The task
Return only the tail of the data below, word for word: the line with "(198, 310) none" and each line after it through the final one.

BEGIN

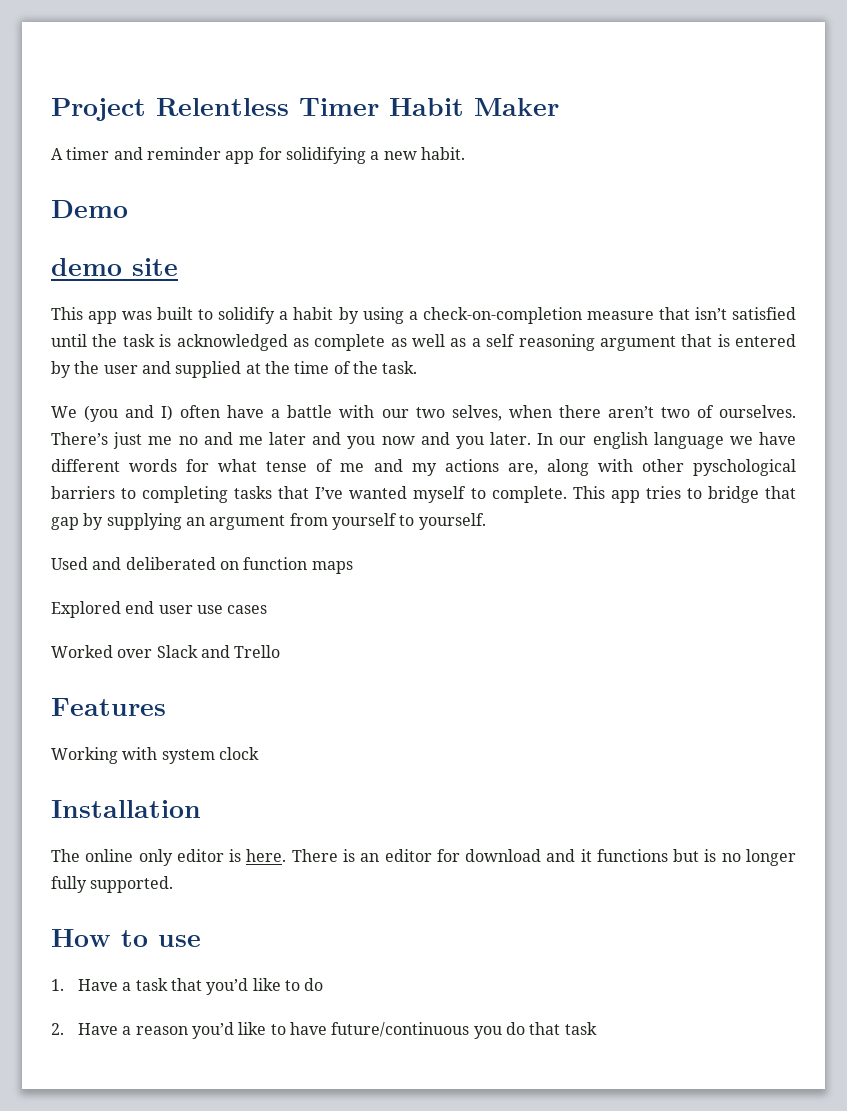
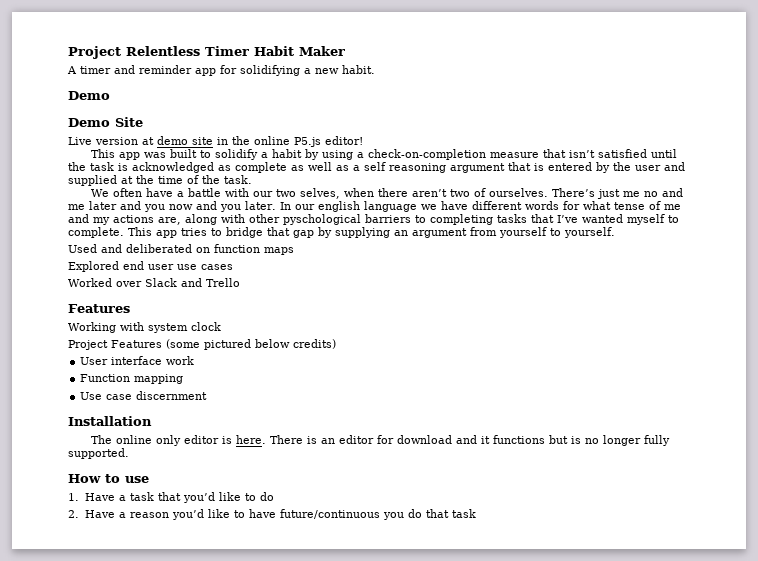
[51,258,178,276] demo site -> [68,117,143,127] [68,136,363,147] Demo Site // Live version at demo site in the online P5.js editor!
[84,405,174,422] (you and I) -> (110, 193) none
(259, 753) none -> [68,339,336,350] [80,356,195,365] [80,374,184,384] [80,391,208,400] // Project Features (some pictured below credits) // User interface work // Function mapping // Use case discernment

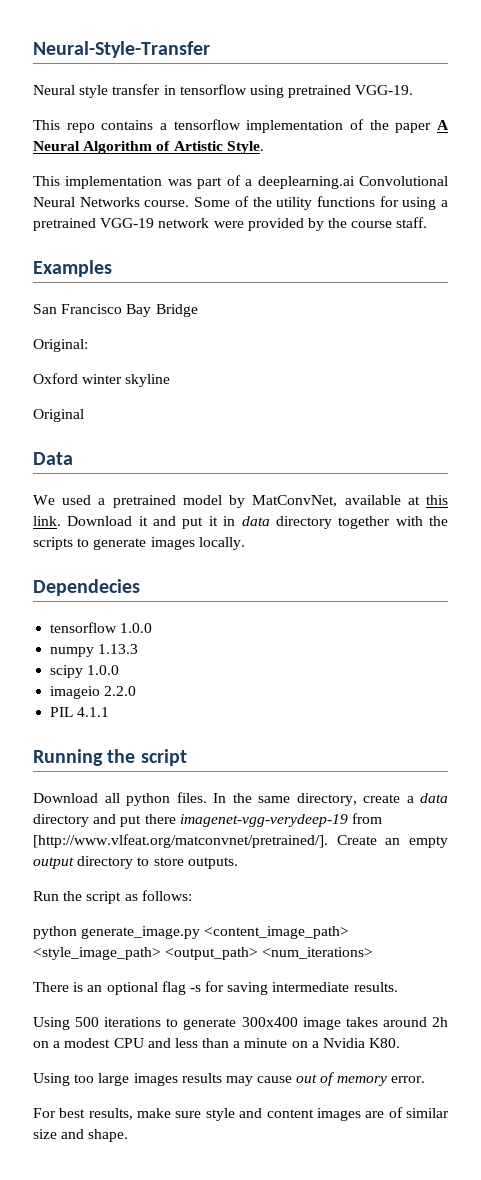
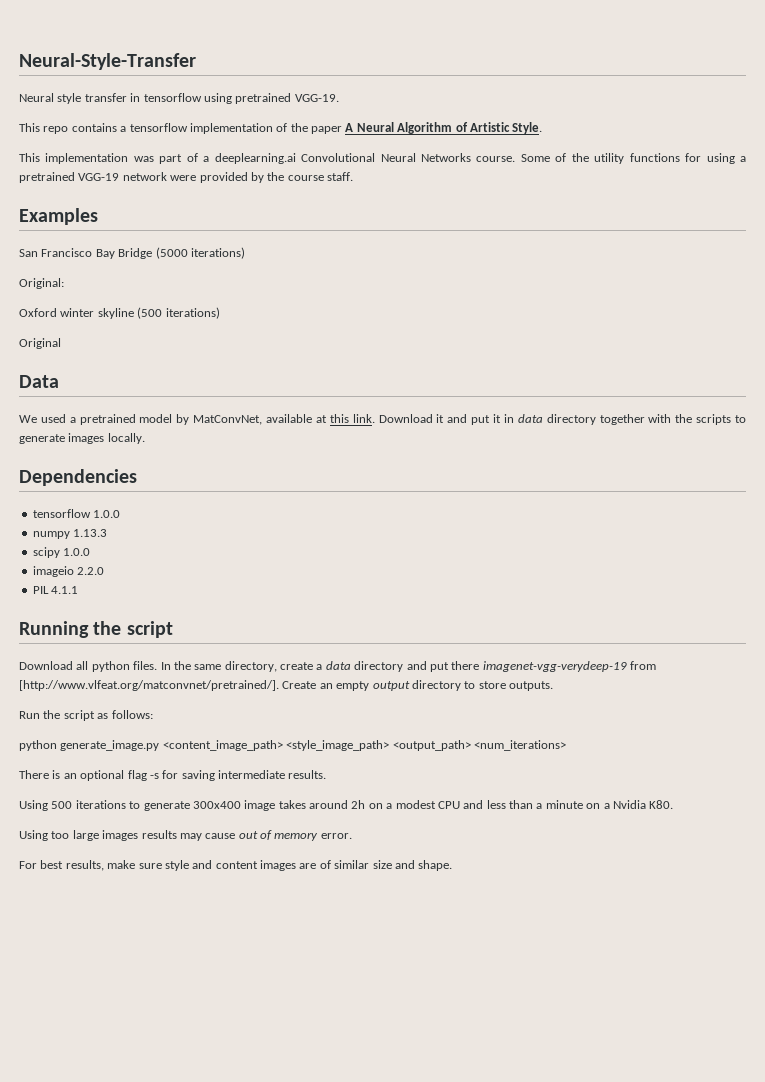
(198, 310) none -> [155,247,245,259] (5000 iterations)
(171, 380) none -> [137,307,220,319] (500 iterations)
[33,579,140,596] Dependecies -> [19,469,137,486] Dependencies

END

Answer space
(198, 310) none -> [155,247,245,259] (5000 iterations)
(171, 380) none -> [137,307,220,319] (500 iterations)
[33,579,140,596] Dependecies -> [19,469,137,486] Dependencies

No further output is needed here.